Days passed. In addition to the natural disgust which the social customs of the episcopal city produced in him, various causes, all of them disagreeable, began to develop in his mind a profound sadness, chief among these causes being the crowd of litigants that swarmed about him like voracious ants. Many others of the neighboring landowners besides Uncle Licurgo claimed damages from him, or asked him to render accounts for lands managed by his grandfather. A claim was also brought against him because of a certain contract of partnership entered into by his mother and which, as it appeared, had not been fulfilled; and he was required in the same way to acknowledge a mortgage on the estate of The Poplars executed in an irregular form by his uncle. Claims swarmed around him, multiplying with ant-like rapidity. He had come to the determination to renounce the ownership of his lands, but meanwhile his dignity required that he should not yield to the wily manoeuvres of the artful rustics; and as the town-council brought a claim against him also on account of a pretended confusion of the boundary lines of his estate with those of an adjoining wood belonging to the town-lands, the unfortunate young man found himself at every step obliged to prove his rights, which were being continually called in question. His honor was engaged, and he had no alternative but to defend his rights to the death.
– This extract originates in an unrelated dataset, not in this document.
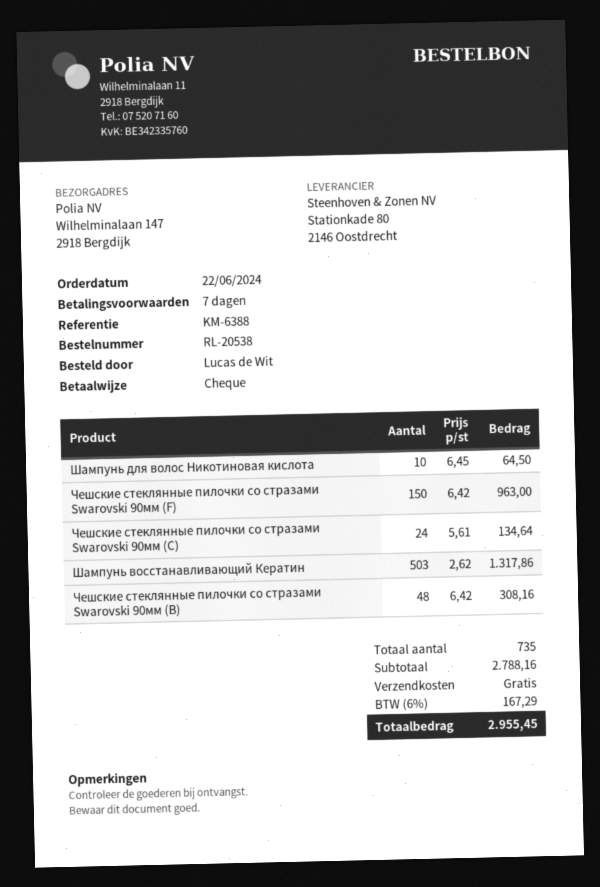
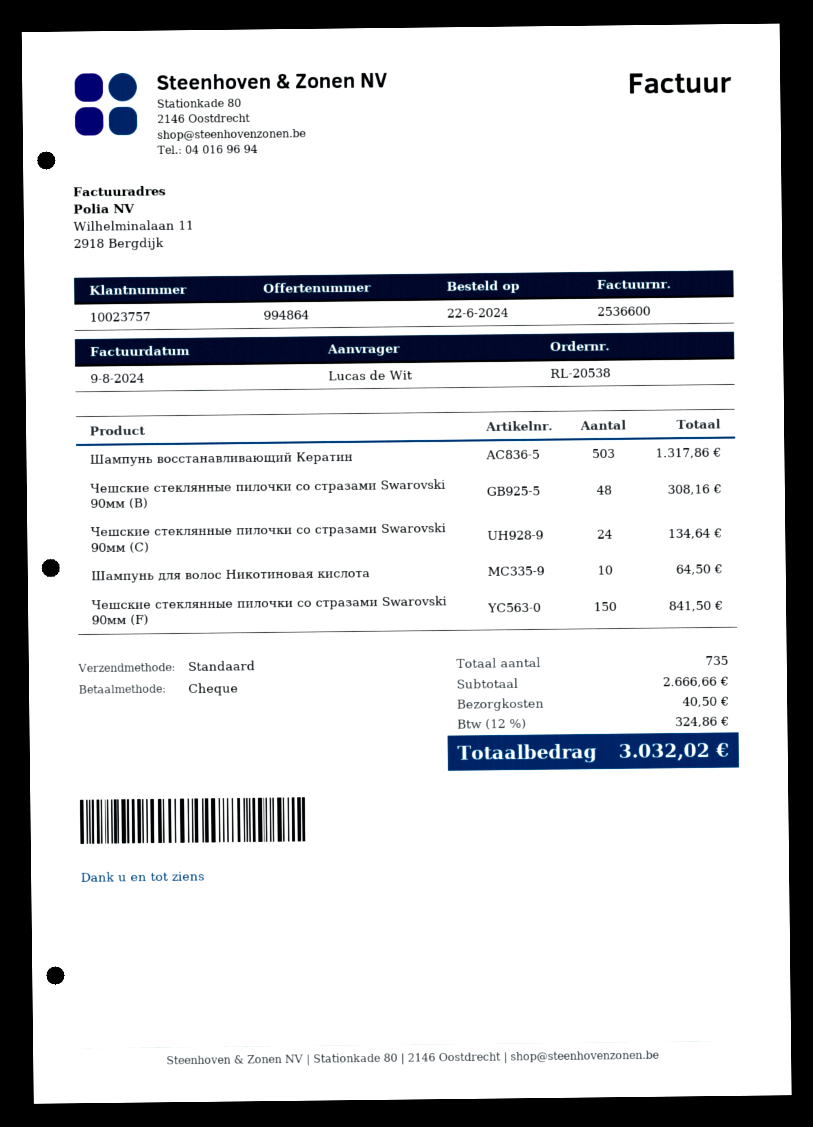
Чешские стеклянные пилочки со стразами Swarovski 90мм (F): 150 for 963.00 -> 150 for 841.50
subtotal: 2788.16 -> 2666.66
shipping: 0.00 -> 40.50
tax: 6% = 167.29 -> 12% = 324.86
total: 2955.45 -> 3032.02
Dona Perfecta had promised in her magnanimity to help him to free himself from these disgraceful plots by means of an amicable arrangement; but the days passed, and the good offices of the exemplary lady had produced no result whatever. The claims multiplied with the dangerous swiftness of a violent disease. Pepe Rey passed hour after hour at court, making declarations and answering the same questions over and over again, and when he returned home tired and angry, there appeared before him the sharp features and grotesque face of the notary, who had brought him a thick bundle of stamped papers full of horrible formulas--that he might be studying the question.
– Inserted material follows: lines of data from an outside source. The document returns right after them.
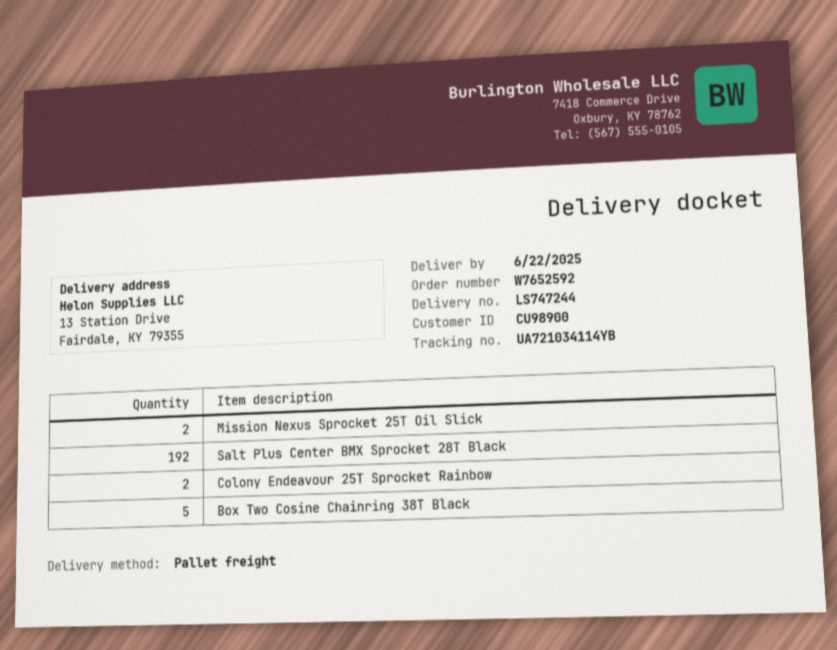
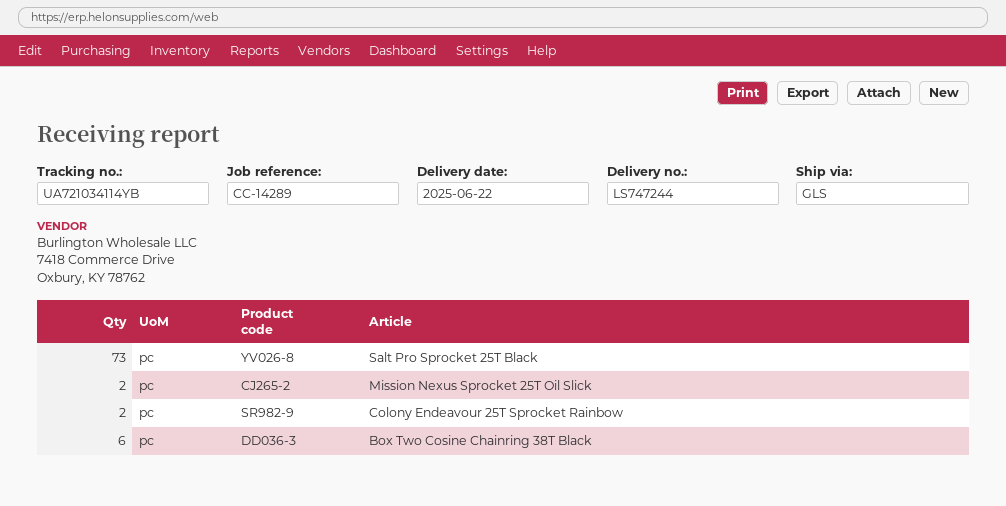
shipping method: pallet freight -> GLS
Salt Plus Center BMX Sprocket 28T Black: 192 -> none
Box Two Cosine Chainring 38T Black: 5 -> 6
Salt Pro Sprocket 25T Black: none -> 73

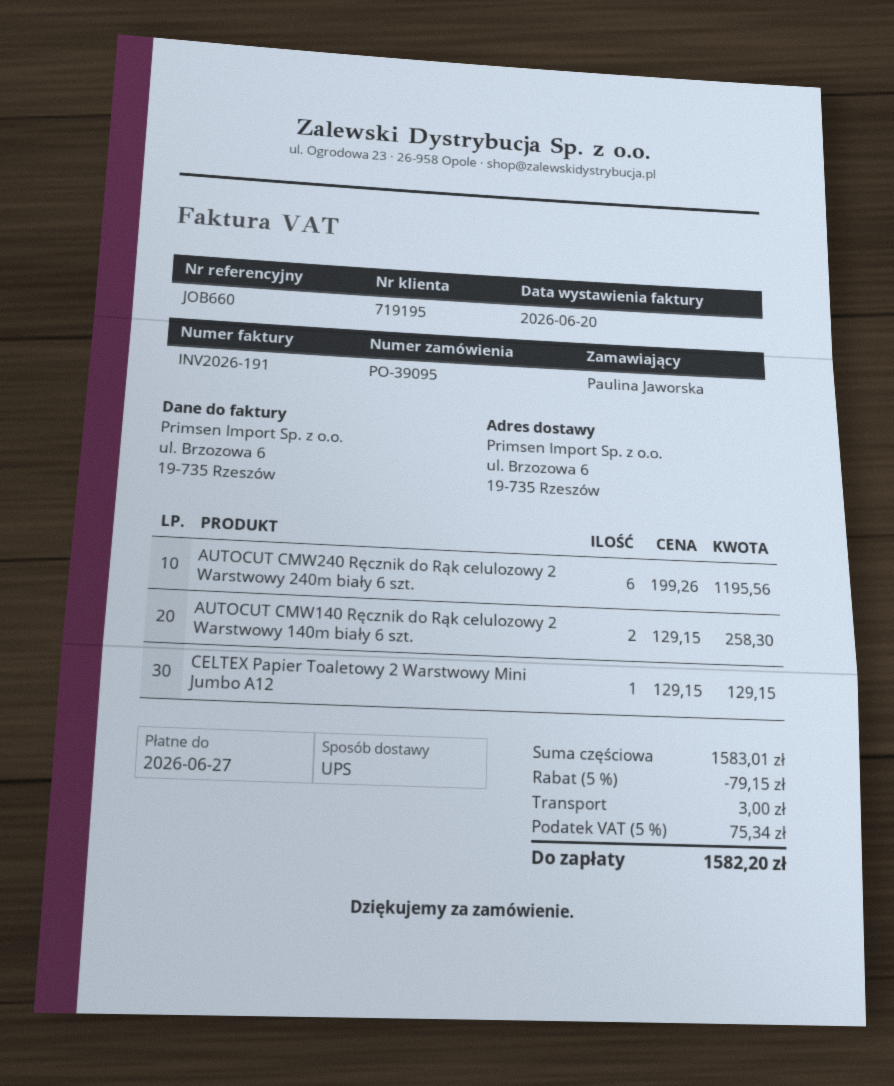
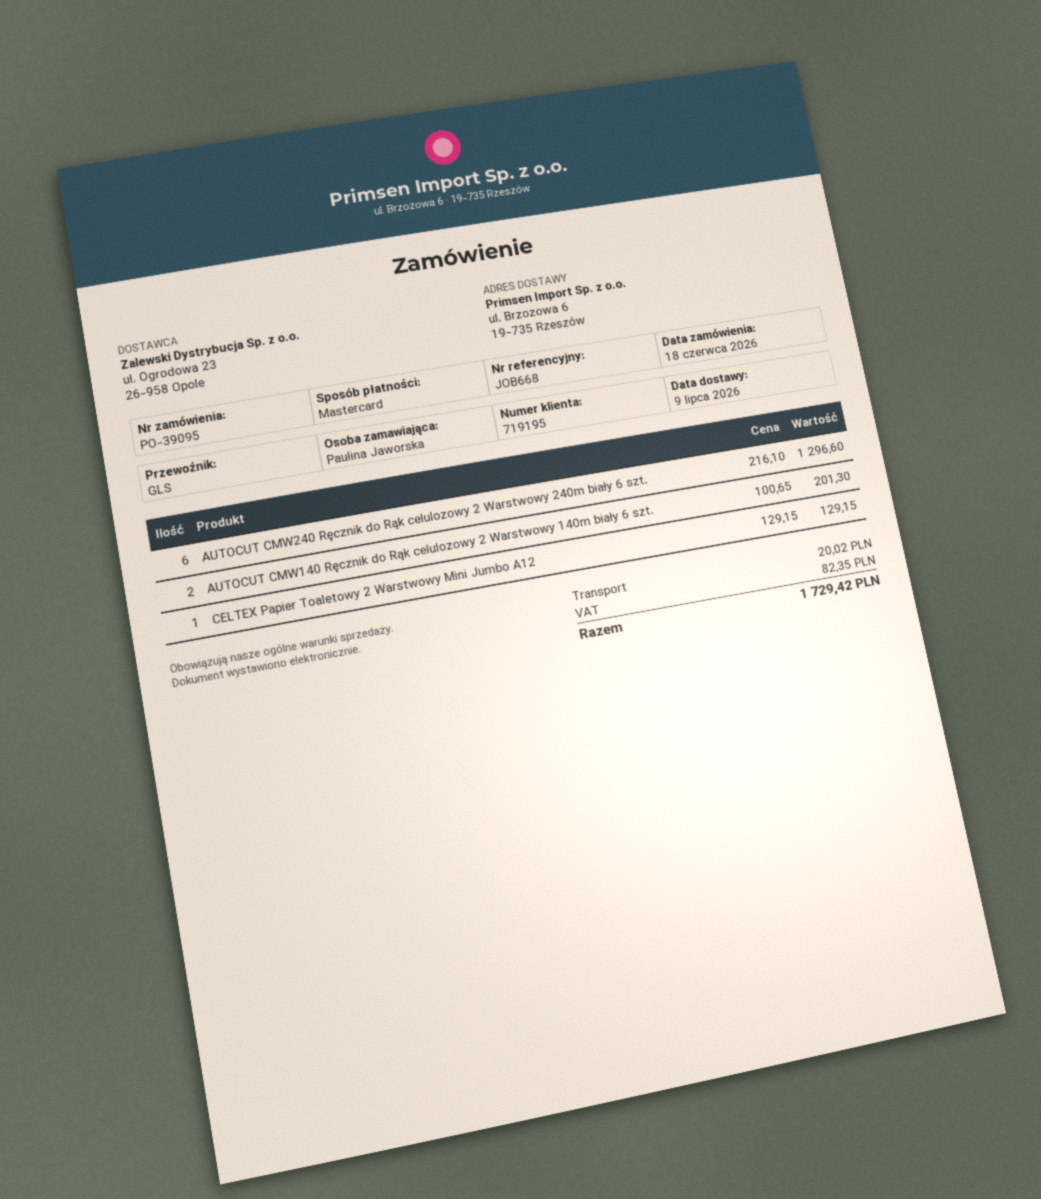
reference: JOB660 -> JOB668
shipping method: UPS -> GLS
AUTOCUT CMW240 Ręcznik do Rąk celulozowy 2 Warstwowy 240m biały 6 szt.: 6 x 199.26 = 1195.56 -> 6 x 216.10 = 1296.60
AUTOCUT CMW140 Ręcznik do Rąk celulozowy 2 Warstwowy 140m biały 6 szt.: 2 x 129.15 = 258.30 -> 2 x 100.65 = 201.30
discount: 5% = 79.15 -> none
shipping: 3.00 -> 20.02
tax: 75.34 -> 82.35
total: 1582.20 -> 1729.42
It will be easily understood that Pepe Rey was not a man to endure such annoyances when he might escape from them by leaving the town. His mother's noble city appeared to his imagination like a horrible monster which had fastened its ferocious claws in him and was drinking his blood. To free himself from this monster nothing more was necessary, he believed, than flight. But a weighty interest--an interest in which his heart was concerned--kept him where he was; binding him to the rock of his martyrdom with very strong bonds. Nevertheless, he had come to feel so dissatisfied with his position; he had come to regard himself as so utterly a stranger, so to say, in that gloomy city of lawsuits, of old-fashioned customs and ideas, of envy and of slander, that he resolved to leave it without further delay, without, however, abandoning the project which had brought him to it. One morning, finding a favorable occasion, he opened his mind to Dona Perfecta on this point.
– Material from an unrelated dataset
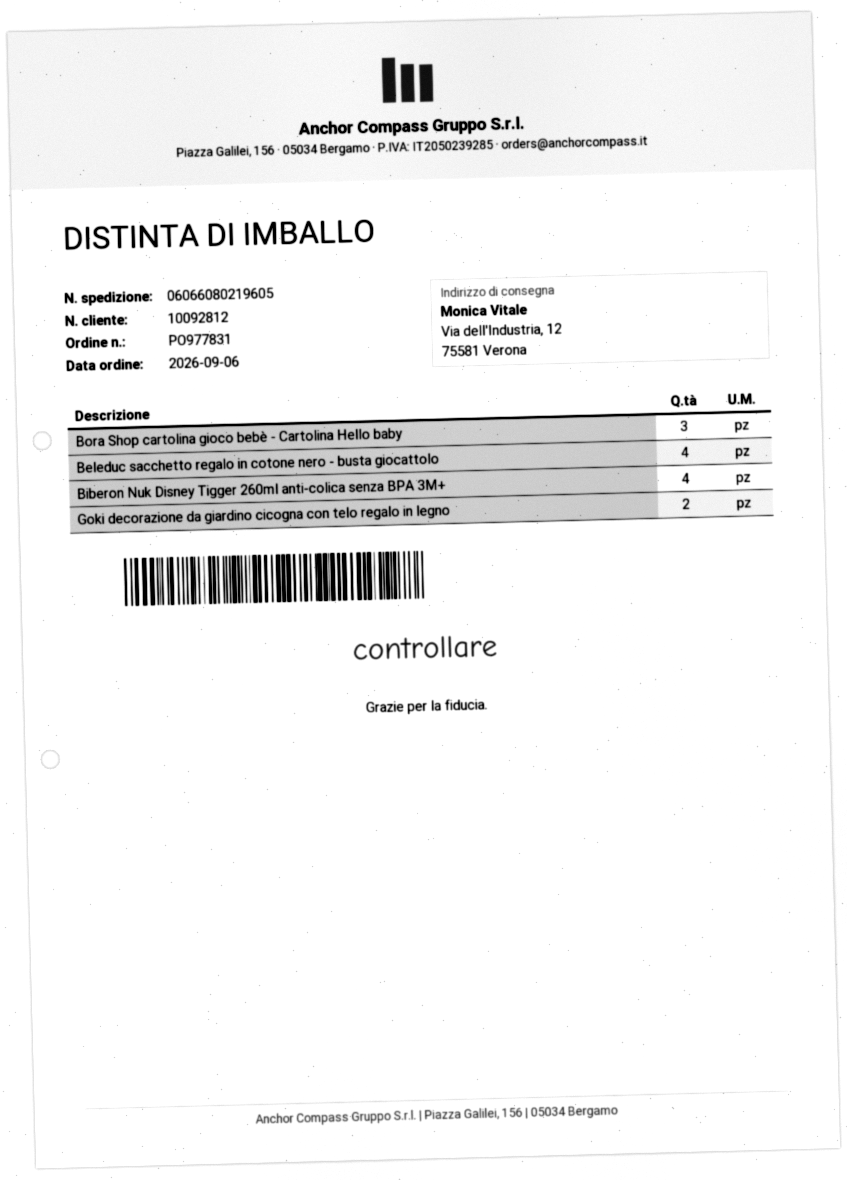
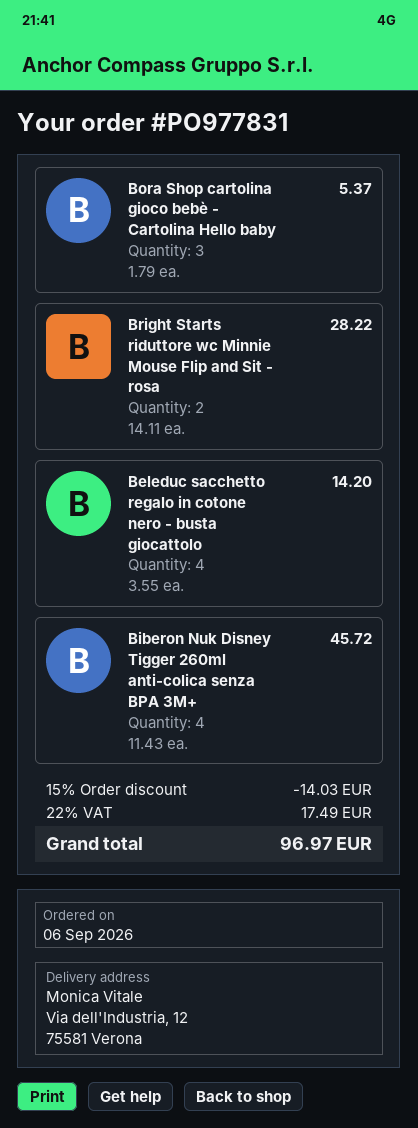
Goki decorazione da giardino cicogna con telo regalo in legno: 2 -> none
Bright Starts riduttore wc Minnie Mouse Flip and Sit - rosa: none -> 2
"Nephew," responded that lady, with her accustomed gentleness, "don't be rash. Why! you are like fire. Your father was just the same--what a man he was! You are like a flash--I have already told you that I will be very glad to call you my son. Even if you did not possess the good qualities and the talents which distinguish you (in spite of some little defects, for you have those, too); even if you were not as good as you are; it is enough that this union has been proposed by your father, to whom both my daughter and myself owe so much, for me to accept it. And Rosarito will not oppose it since I wish it. What is wanting, then? Nothing; there is nothing wanting but a little time. The marriage cannot be concluded with the haste you desire and which might, perhaps, give ground for interpretations discreditable to my dear daughter's reputation. But as you think of nothing but machines, you want every thing done by steam. Wait, man, wait; what hurry are you in?
This hatred that you have taken to our poor Orbajosa is nothing but a caprice. But of course you can only live among counts and marquises and orators and diplomats--all you want is to get married and separate me forever from my daughter," she added, wiping away a tear. "Since that is the case, inconsiderate boy, at least have the charity to delay for a little this marriage, for which you are so eager. What impatience!
What ardent love! I did not suppose that a poor country girl like my daughter could inspire so violent a passion."
The arguments of his aunt did not convince Pepe Rey, but he did not wish to contradict her. A fresh cause of anxiety was soon added to those which already embittered his existence. He had now been in Orbajosa for two weeks, and during that time he had received no letter from his father. This could not be attributed to carelessness on the part of the officials of the post-office of Orbajosa, for the functionary who had charge of that service being the friend and /protégé/ of Dona Perfecta, the latter every day recommended him to take the greatest care that the letters addressed to her nephew did not go astray. The letter-carrier, named Cristoval Ramos, and nicknamed Caballuco--a personage whose acquaintance we have already made--also visited the house, and to him Dona Perfecta was accustomed to address warnings and reprimands as energetic as the following:
"A pretty mail service you have! How is it that my nephew has not received a single letter since he has been in Orbajosa? When the carrying of the mail is entrusted to such a giddy-pate, how can things be expected to go well? I will speak to the governor of the province so that he may be careful what kind of people he puts in the post-office."
Caballuco, shrugging his shoulders, looked at Rey with the most complete indifference.
One day he entered the house with a letter in his hand.